• Exercise material:
◆ ◆ ◆ ◆ ◆

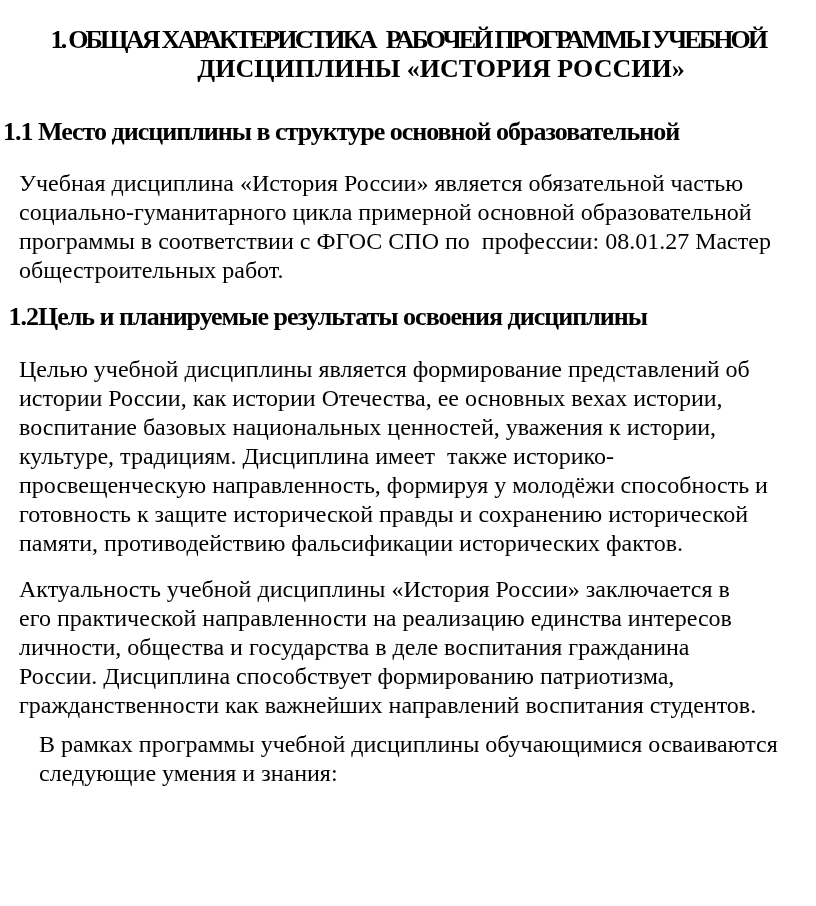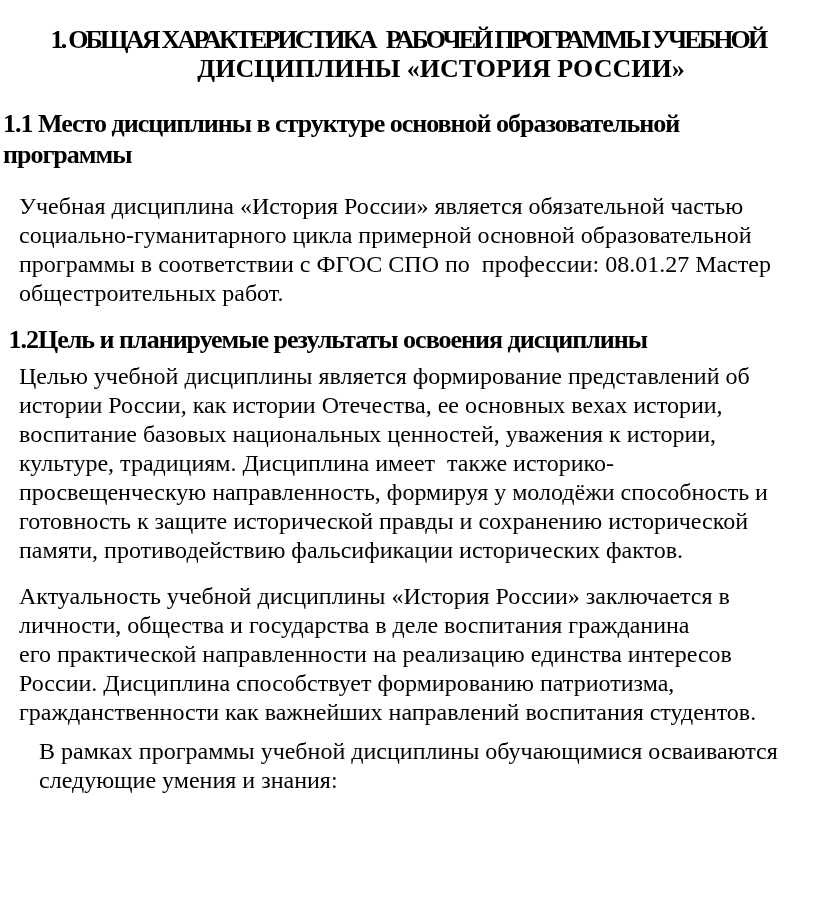--- a/index.html
+++ b/index.html
@@ -46,7 +46,7 @@
     padding-left: 3px;
   }
   .h-line { white-space: pre; }
-  .h11 { margin-top: 25px; }
+  .h11 { margin-top: 33px; }
   .h12 { margin-top: 16px; }
   
   .para {

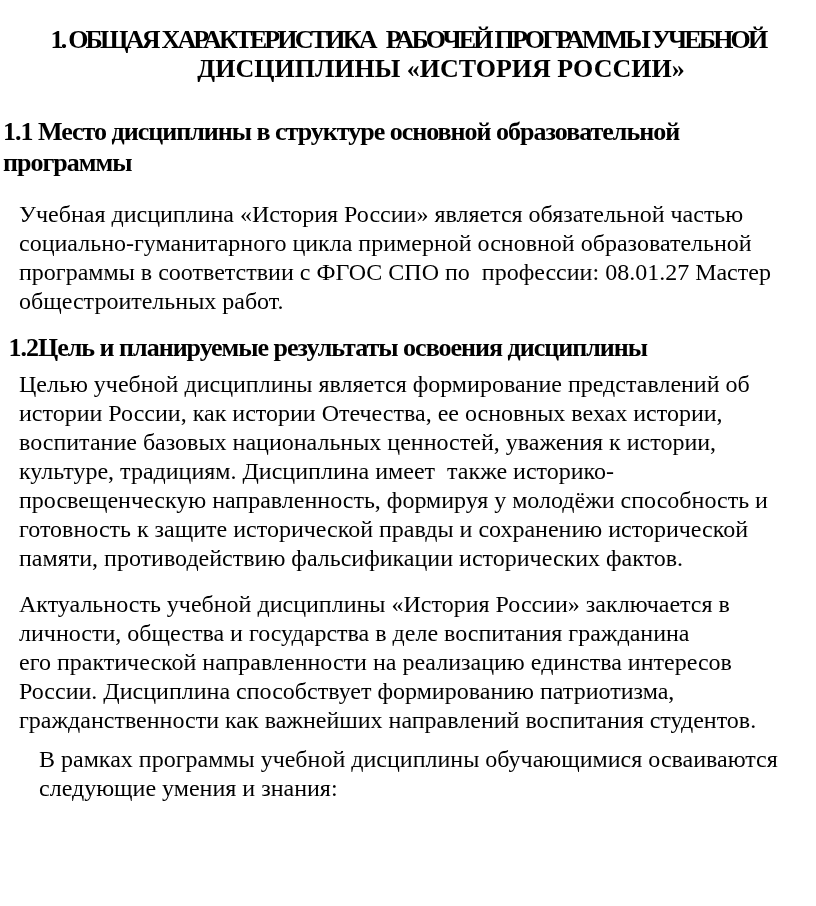--- a/index.html
+++ b/index.html
@@ -72,7 +72,6 @@
 
   <div class="heading h11">
     <div class="h-line">1.1 Место дисциплины в структуре основной образовательной</div>
-    <div class="h-line">программы</div>
   </div>
 
   <div class="para p-place">

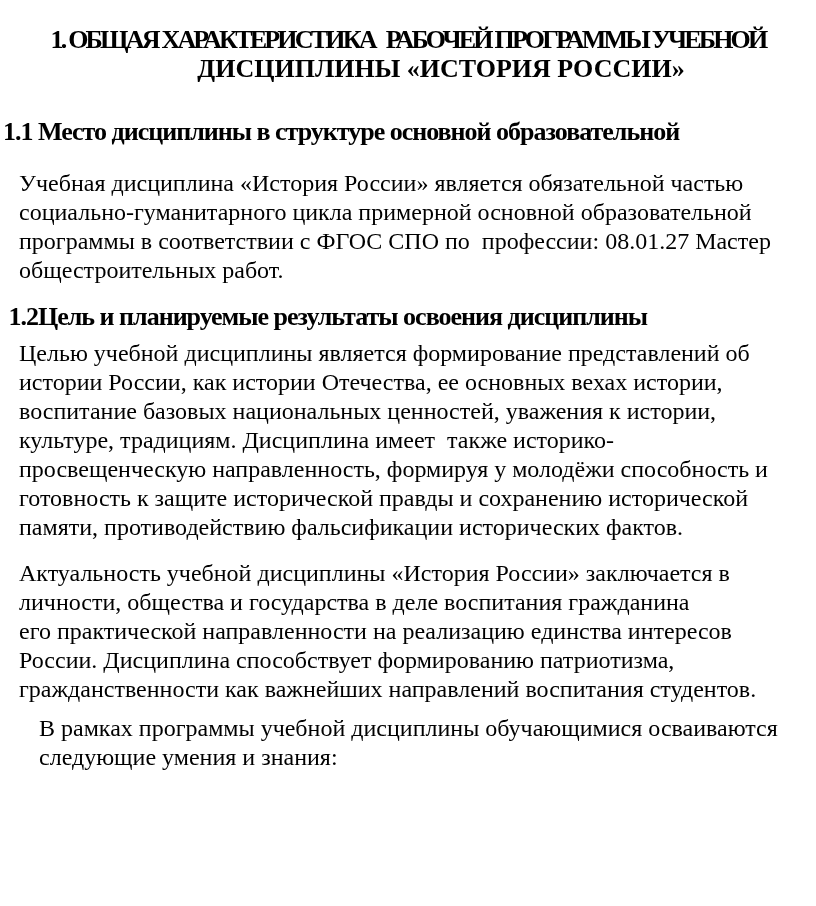--- a/index.html
+++ b/index.html
@@ -56,7 +56,7 @@
   }
   .p-line { white-space: pre; }
   .p-place     { margin-top: 22px; }
-  .p-goal      { margin-top: 7px; }
+  .p-goal      { margin-top: 23px; }
   .p-relevance { margin-top: 17px;  }
   .p-framework { margin-top: 10px; margin-left: 20px; }
 </style>

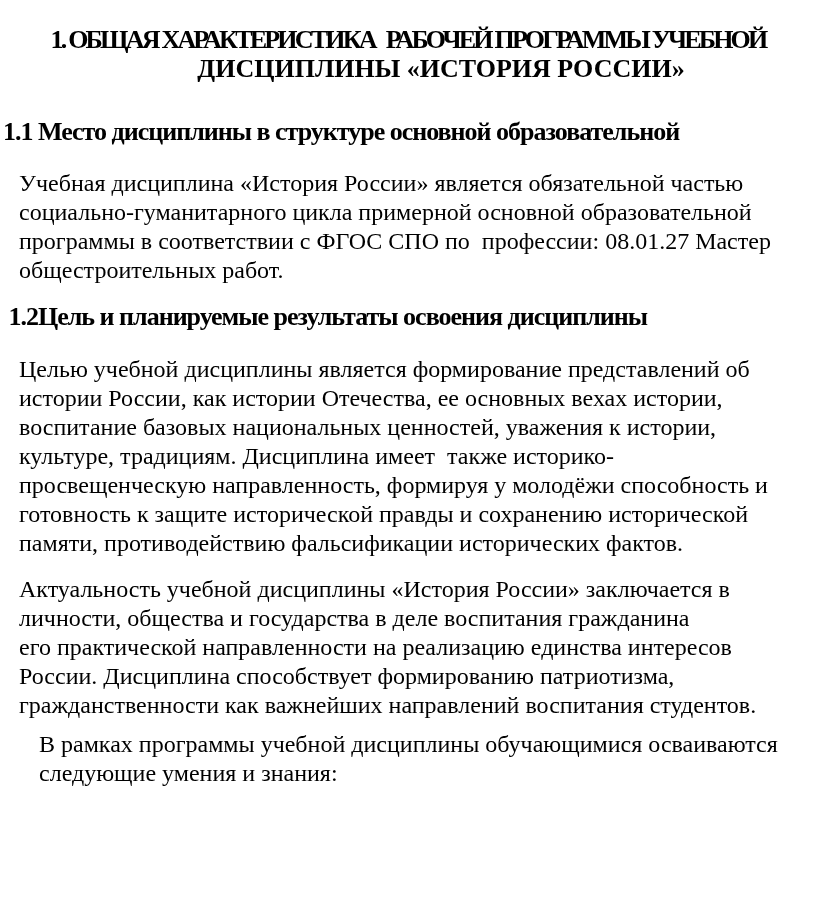--- a/index.html
+++ b/index.html
@@ -97,8 +97,8 @@
 
   <div class="para p-relevance">
     <div class="p-line">Актуальность учебной дисциплины «История России» заключается в</div>
+    <div class="p-line">его практической направленности на реализацию единства интересов</div>
     <div class="p-line">личности, общества и государства в деле воспитания гражданина</div>
-    <div class="p-line">его практической направленности на реализацию единства интересов</div>
     <div class="p-line">России. Дисциплина способствует формированию патриотизма,</div>
     <div class="p-line">гражданственности как важнейших направлений воспитания студентов.</div>
   </div>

◆ ◆ ◆ ◆ ◆

• Prompt:
Write out the data above exactly, minus any images.

• Written response:
--- a/index.html
+++ b/index.html
@@ -46,7 +46,7 @@
     padding-left: 3px;
   }
   .h-line { white-space: pre; }
-  .h11 { margin-top: 25px; }
+  .h11 { margin-top: 33px; }
   .h12 { margin-top: 16px; }
   
   .para {

--- a/index.html
+++ b/index.html
@@ -72,7 +72,6 @@
 
   <div class="heading h11">
     <div class="h-line">1.1 Место дисциплины в структуре основной образовательной</div>
-    <div class="h-line">программы</div>
   </div>
 
   <div class="para p-place">

--- a/index.html
+++ b/index.html
@@ -56,7 +56,7 @@
   }
   .p-line { white-space: pre; }
   .p-place     { margin-top: 22px; }
-  .p-goal      { margin-top: 7px; }
+  .p-goal      { margin-top: 23px; }
   .p-relevance { margin-top: 17px;  }
   .p-framework { margin-top: 10px; margin-left: 20px; }
 </style>

--- a/index.html
+++ b/index.html
@@ -97,8 +97,8 @@
 
   <div class="para p-relevance">
     <div class="p-line">Актуальность учебной дисциплины «История России» заключается в</div>
+    <div class="p-line">его практической направленности на реализацию единства интересов</div>
     <div class="p-line">личности, общества и государства в деле воспитания гражданина</div>
-    <div class="p-line">его практической направленности на реализацию единства интересов</div>
     <div class="p-line">России. Дисциплина способствует формированию патриотизма,</div>
     <div class="p-line">гражданственности как важнейших направлений воспитания студентов.</div>
   </div>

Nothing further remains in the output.